Le projet de loi d’orientation relatif à la lutte de l’exclusion, dont nous avons pu déjà parler dans les colonnes du Monde libertaire, concerne en partie les 16 000 agents de l’Agence nationale pour l’emploi. Il s’agira d’assurer un nouveau suivi des « demandeurs d’emploi longue durée » soit les personnes inscrites depuis plus d’un an, les « exclus » comme on dit… Pour les employés de cette grande entreprise (certainement la plus connue de ce pays !), ce sera, hélas, un nouvelle occasion d’être forcés à jouer les « pompiers sociaux » ; une tâche bien sûr hautement frustrante, vue que ce sont les employeurs et eux seuls qui, par définition, font la loi sur le marché du travail. Pour les agents ANPE, la mission — pour reprendre le vocabulaire de la Direction — consiste à :

  1. prendre de plein fouet la détresse sociale, la misère, le mécontentement, la révolte ou la haine des chômeurs (qui bien souvent les perçoivent comme de simples rouages anonymes de l’institution) et
  2. être confrontés quotidiennement aux discours puants des employeurs, au racisme que la plupart d’entre eux affichent ouvertement, au sexisme, à leurs éternelles complaintes sur ces maudites-charges-de-sécurité-sociale-qui-les-écrasent.

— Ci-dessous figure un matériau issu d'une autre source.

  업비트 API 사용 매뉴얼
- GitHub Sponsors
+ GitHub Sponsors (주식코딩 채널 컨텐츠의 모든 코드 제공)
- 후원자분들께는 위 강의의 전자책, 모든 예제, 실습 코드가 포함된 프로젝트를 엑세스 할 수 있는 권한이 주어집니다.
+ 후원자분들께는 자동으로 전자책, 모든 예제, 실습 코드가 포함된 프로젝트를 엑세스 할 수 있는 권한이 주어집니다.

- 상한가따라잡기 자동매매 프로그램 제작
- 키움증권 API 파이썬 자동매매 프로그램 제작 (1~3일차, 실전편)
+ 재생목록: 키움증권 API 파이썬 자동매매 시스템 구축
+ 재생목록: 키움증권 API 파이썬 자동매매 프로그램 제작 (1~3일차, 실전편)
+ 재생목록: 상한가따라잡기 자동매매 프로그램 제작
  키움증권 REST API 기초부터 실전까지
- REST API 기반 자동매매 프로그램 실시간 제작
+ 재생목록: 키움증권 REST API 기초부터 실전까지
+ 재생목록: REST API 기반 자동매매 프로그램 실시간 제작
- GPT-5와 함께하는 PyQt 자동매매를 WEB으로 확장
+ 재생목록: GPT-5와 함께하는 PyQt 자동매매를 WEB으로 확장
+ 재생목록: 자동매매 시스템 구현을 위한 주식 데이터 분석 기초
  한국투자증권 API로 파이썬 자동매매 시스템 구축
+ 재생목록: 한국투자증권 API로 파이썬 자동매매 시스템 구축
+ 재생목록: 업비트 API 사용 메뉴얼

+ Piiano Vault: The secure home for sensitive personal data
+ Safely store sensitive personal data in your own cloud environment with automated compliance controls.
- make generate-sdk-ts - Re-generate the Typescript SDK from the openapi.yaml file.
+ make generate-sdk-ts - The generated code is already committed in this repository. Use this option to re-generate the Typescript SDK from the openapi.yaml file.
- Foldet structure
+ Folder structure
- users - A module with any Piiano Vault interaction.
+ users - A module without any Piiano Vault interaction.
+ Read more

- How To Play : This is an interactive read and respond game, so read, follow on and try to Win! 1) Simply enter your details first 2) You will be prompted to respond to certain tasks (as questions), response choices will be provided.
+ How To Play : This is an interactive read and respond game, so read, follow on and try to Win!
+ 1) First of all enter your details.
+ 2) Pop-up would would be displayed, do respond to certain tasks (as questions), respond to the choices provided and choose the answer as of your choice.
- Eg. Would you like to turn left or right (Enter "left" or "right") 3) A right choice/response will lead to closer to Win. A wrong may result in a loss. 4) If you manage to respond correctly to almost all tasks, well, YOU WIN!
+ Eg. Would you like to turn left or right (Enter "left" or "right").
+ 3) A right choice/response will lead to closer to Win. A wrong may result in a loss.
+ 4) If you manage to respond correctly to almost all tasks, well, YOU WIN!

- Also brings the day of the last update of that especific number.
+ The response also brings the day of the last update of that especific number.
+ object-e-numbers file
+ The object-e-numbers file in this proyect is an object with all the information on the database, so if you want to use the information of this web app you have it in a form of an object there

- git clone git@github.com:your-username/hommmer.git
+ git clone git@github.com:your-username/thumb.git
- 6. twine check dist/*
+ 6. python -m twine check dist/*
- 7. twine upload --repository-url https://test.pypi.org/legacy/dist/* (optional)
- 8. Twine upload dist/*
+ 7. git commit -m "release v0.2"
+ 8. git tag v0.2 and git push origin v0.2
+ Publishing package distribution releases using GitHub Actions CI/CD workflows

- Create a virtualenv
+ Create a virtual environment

Un drôle de service public

Entre le patronat et la pression du public, le personnel doit, de plus, faire face aux attaques continuelles de la hiérarchie qui n’en finit plus d’innover. Dans ce contexte on comprendra combien le fait d’être employé par ce type d’Établissement public revêt un caractère particulier.

Les agents de l’ANPE sont constamment pris en otages : parce qu’ils sont quotidiennement mis en situation de gérer la plus lourde conséquence du capitalisme, le plus grave « dysfonctionnement » de l’économie de marché : cette aberration qu’est le chômage. Cette position pour le moins inconfortable explique, entre autre, le taux de dépression qui est le plus élevé de toute la fonction publique. Par ailleurs, la relation quotidienne elle aussi avec les employeurs est.. particulière. Le rôle du conseiller se réduit la plupart du temps à vendre des chômeurs au meilleur rapport qualité-prix à des employeurs qui, en plus, vont lui débiter toute la série des critiques antifonctionnaires primaires ! C’est aussi cela qui incite une grande partie du personnel à adhérer idéologiquement aux valeurs de l’économie de marché, à justifier les inégalités, voire à mettre la faute du chômage sur les chômeurs eux-mêmes, ce qui est un comble pour des individus qui au contraire, de par leur métier, devraient percevoir mieux que tous les autres la réalité sociale du chômage. Mais la contradiction n’est qu’apparente. Il faut comprendre ce phénomène comme une attitude de fuite : tout individu a besoin de justifier ce qu’il fait s’il veut « tenir le coup ».

Parlons utilité sociale…

La question du rôle des agents ANPE est loin d’être sans intérêt : arrivant dans un organisme qui ne devrait même pas exister — puisqu’il est un pur produit d’un système d’exploitation — les individus à l’esprit contestataire doivent forcément se positionner par rapport à ce rôle imposé. C’est un vieux débat dans notre secteur. Depuis des années, des collègues ont essayer de développer une identité professionnelle en quelque sorte « compatible » avec le refus du capitalisme. Répondre aux besoins des chômeurs et non à ceux des employeurs, refuser d’être complices des discriminations, refuser d’animer des prestations pour apprendre aux chômeurs à se vendre mais pour leur apporter une aide réelle (en exigeant par conséquent d’avoir les moyens budgétaires nécessaires), et surtout tenter de développer au maximum les tâches de conseils, d’orientation et de formation. Bref, essayer de transformer nos emplois, de reconstruire notre métier en fonction de critères d’utilité sociale est, pour nous, un enjeu essentiel.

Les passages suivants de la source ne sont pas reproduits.